In May 2008 it was announced he would not be re-signed but would remain at the club continuing his rehabilitation in the short-term. He went on trial to League Two Port Vale.

===Move into non-League===
On 18 January 2010, O'Connor signed for Conference North team AFC Telford United, after having trained them for three weeks to regain fitness.

In June 2010, it was announced that O'Connor had signed for Conference North club Worcester City and in 2011 signed a new contract with the club.

===Return to Ireland===
In June 2012, O'Connor returned to his homeland when he signed for Bray Wanderers, where he linked up with his brother Danny O'Connor, already a key member of Pat Devlin and Keith Long's Wanderers squad.

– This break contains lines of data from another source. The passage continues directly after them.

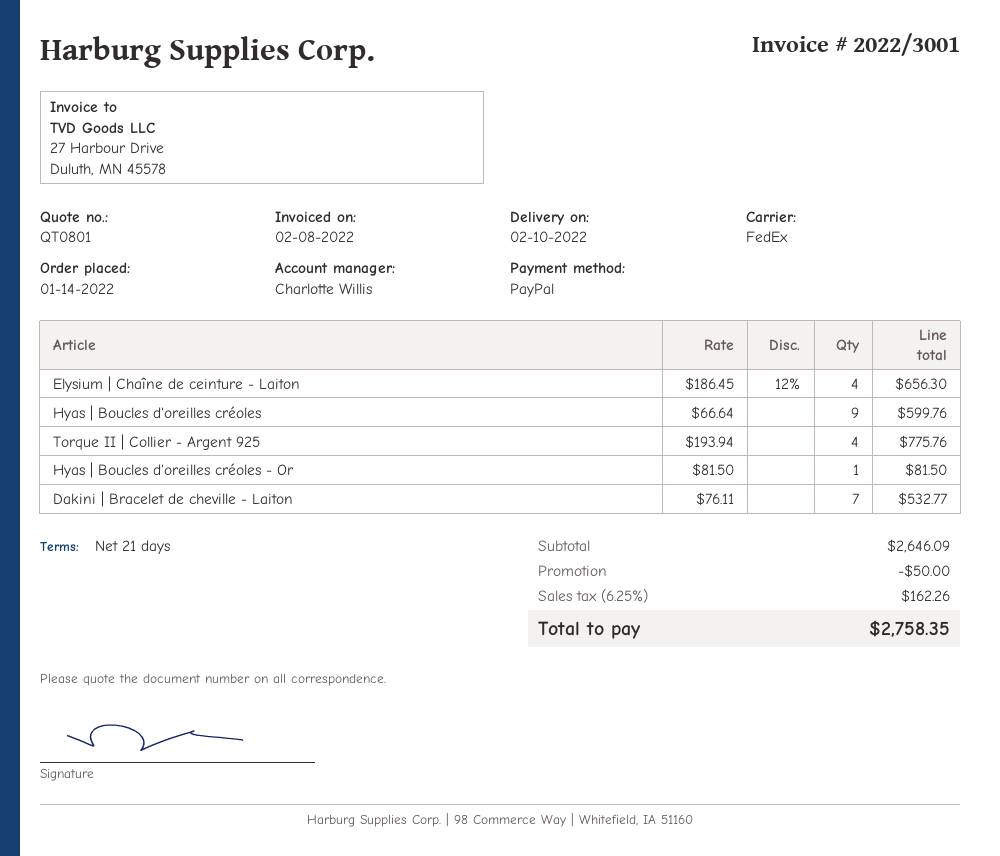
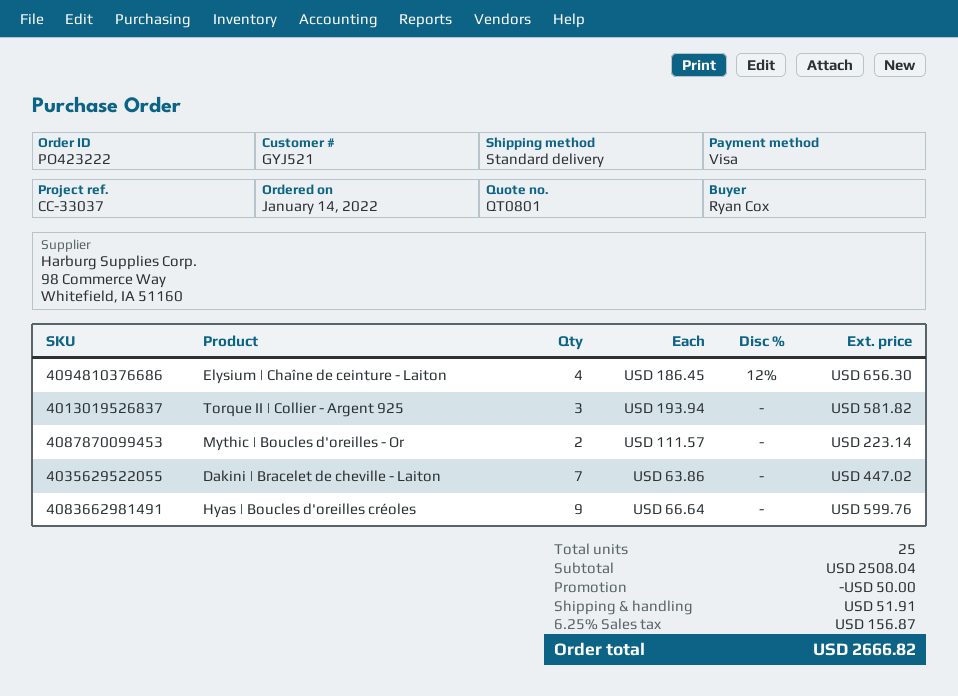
payment method: PayPal -> Visa
shipping method: FedEx -> standard
Torque II | Collier - Argent 925: 4 x 193.94 = 775.76 -> 3 x 193.94 = 581.82
Hyas | Boucles d'oreilles créoles - Or: 1 x 81.50 = 81.50 -> none
Dakini | Bracelet de cheville - Laiton: 7 x 76.11 = 532.77 -> 7 x 63.86 = 447.02
Mythic | Boucles d'oreilles - Or: none -> 2 x 111.57 = 223.14
subtotal: 2646.09 -> 2508.04
shipping: none -> 51.91
tax: 6.25% = 162.26 -> 6.25% = 156.87
total: 2758.35 -> 2666.82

In January 2014, he signed for League of Ireland side Longford Town, the team he had helped defeat as his winner in the 86th minute of the promotion-relegation final helped Bray stay in the Premier Division. He played a key role in helping 'De Town' lift the 2014 First Division title. O'Connor played for a further 3 seasons with Longford before leaving at the end of 2017.

==International career==
O'Connor has been recognised by his country, being selected for Republic of Ireland Under-18, Under-20 and Under-21 squads.

==Personal life==
He has two footballer brothers: James, who played for Orlando City until named the head coach for Louisville City FC; whilst Danny was his teammate at Bray.